• **Work item**:
Among the entries below, only the lines starting at the one with "- 杂质合计 | | | | 0.002439" and ending at the one with "- 3、允许供需双方协商采用其他等效方法，但发生争议时应以本标准引用的方法为准。", both included, are to be printed exactly.

• **Items from a dataset**:
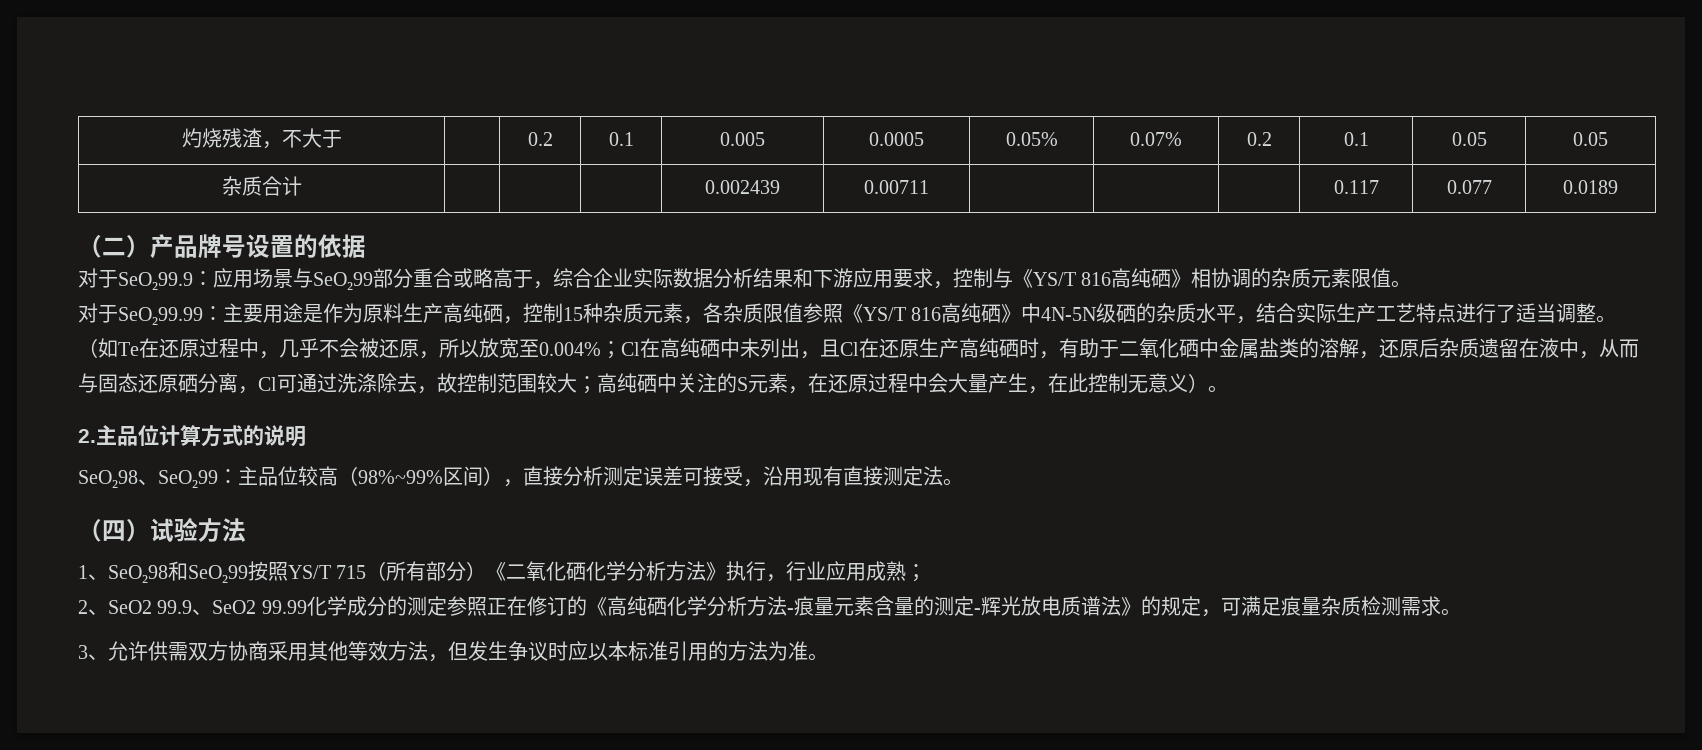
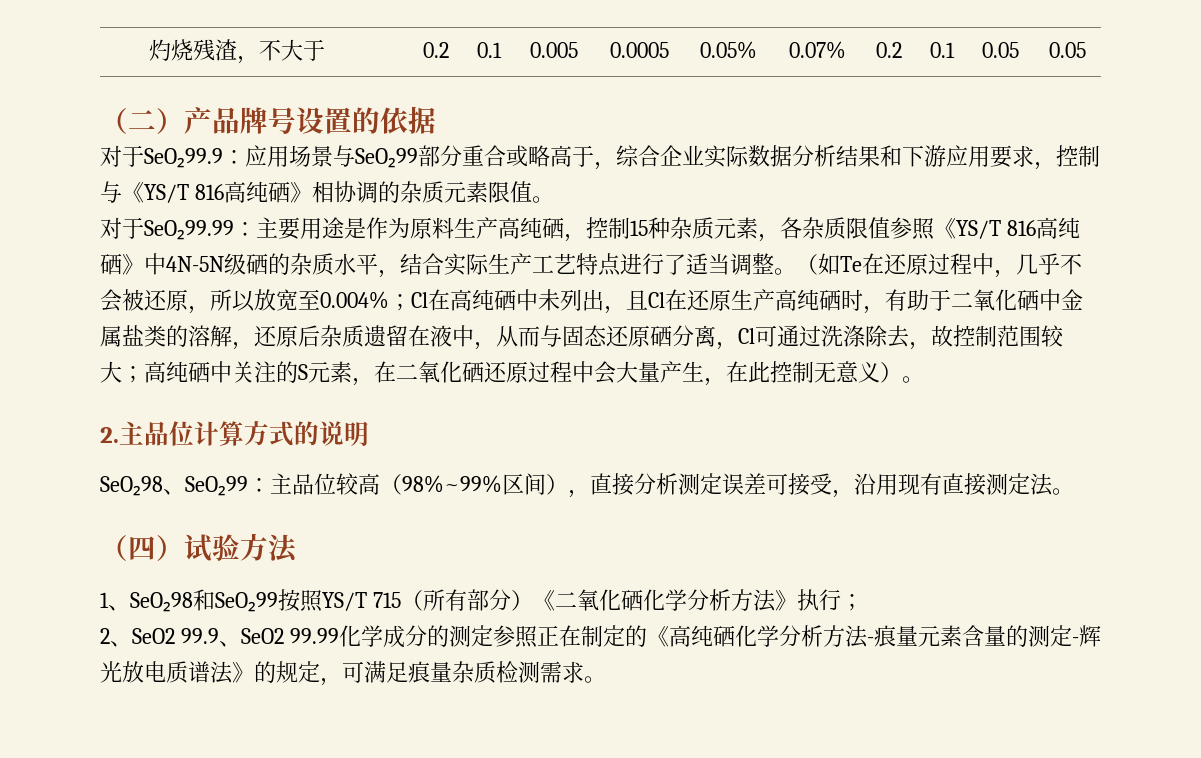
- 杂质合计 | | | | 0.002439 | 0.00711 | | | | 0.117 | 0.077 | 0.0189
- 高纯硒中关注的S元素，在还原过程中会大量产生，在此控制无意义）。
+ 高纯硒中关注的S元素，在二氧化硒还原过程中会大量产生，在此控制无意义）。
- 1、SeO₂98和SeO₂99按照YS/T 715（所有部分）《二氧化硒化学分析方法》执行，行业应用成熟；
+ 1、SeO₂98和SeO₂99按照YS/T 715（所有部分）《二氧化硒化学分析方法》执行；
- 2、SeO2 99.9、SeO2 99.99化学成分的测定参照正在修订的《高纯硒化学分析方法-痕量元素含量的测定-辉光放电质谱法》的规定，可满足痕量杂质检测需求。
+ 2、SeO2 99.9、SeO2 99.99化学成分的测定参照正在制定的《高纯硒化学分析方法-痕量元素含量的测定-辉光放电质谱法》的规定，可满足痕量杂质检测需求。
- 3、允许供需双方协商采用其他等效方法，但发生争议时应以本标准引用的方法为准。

* * *

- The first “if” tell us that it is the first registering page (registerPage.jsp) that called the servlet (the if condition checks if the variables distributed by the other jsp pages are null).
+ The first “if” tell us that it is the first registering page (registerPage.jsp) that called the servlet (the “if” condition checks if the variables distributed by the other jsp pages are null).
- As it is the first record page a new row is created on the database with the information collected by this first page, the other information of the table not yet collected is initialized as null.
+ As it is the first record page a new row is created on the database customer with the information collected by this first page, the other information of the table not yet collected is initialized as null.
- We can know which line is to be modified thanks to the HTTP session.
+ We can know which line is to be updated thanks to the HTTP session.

• **Exercise output**:
- 杂质合计 | | | | 0.002439 | 0.00711 | | | | 0.117 | 0.077 | 0.0189
- 高纯硒中关注的S元素，在还原过程中会大量产生，在此控制无意义）。
+ 高纯硒中关注的S元素，在二氧化硒还原过程中会大量产生，在此控制无意义）。
- 1、SeO₂98和SeO₂99按照YS/T 715（所有部分）《二氧化硒化学分析方法》执行，行业应用成熟；
+ 1、SeO₂98和SeO₂99按照YS/T 715（所有部分）《二氧化硒化学分析方法》执行；
- 2、SeO2 99.9、SeO2 99.99化学成分的测定参照正在修订的《高纯硒化学分析方法-痕量元素含量的测定-辉光放电质谱法》的规定，可满足痕量杂质检测需求。
+ 2、SeO2 99.9、SeO2 99.99化学成分的测定参照正在制定的《高纯硒化学分析方法-痕量元素含量的测定-辉光放电质谱法》的规定，可满足痕量杂质检测需求。
- 3、允许供需双方协商采用其他等效方法，但发生争议时应以本标准引用的方法为准。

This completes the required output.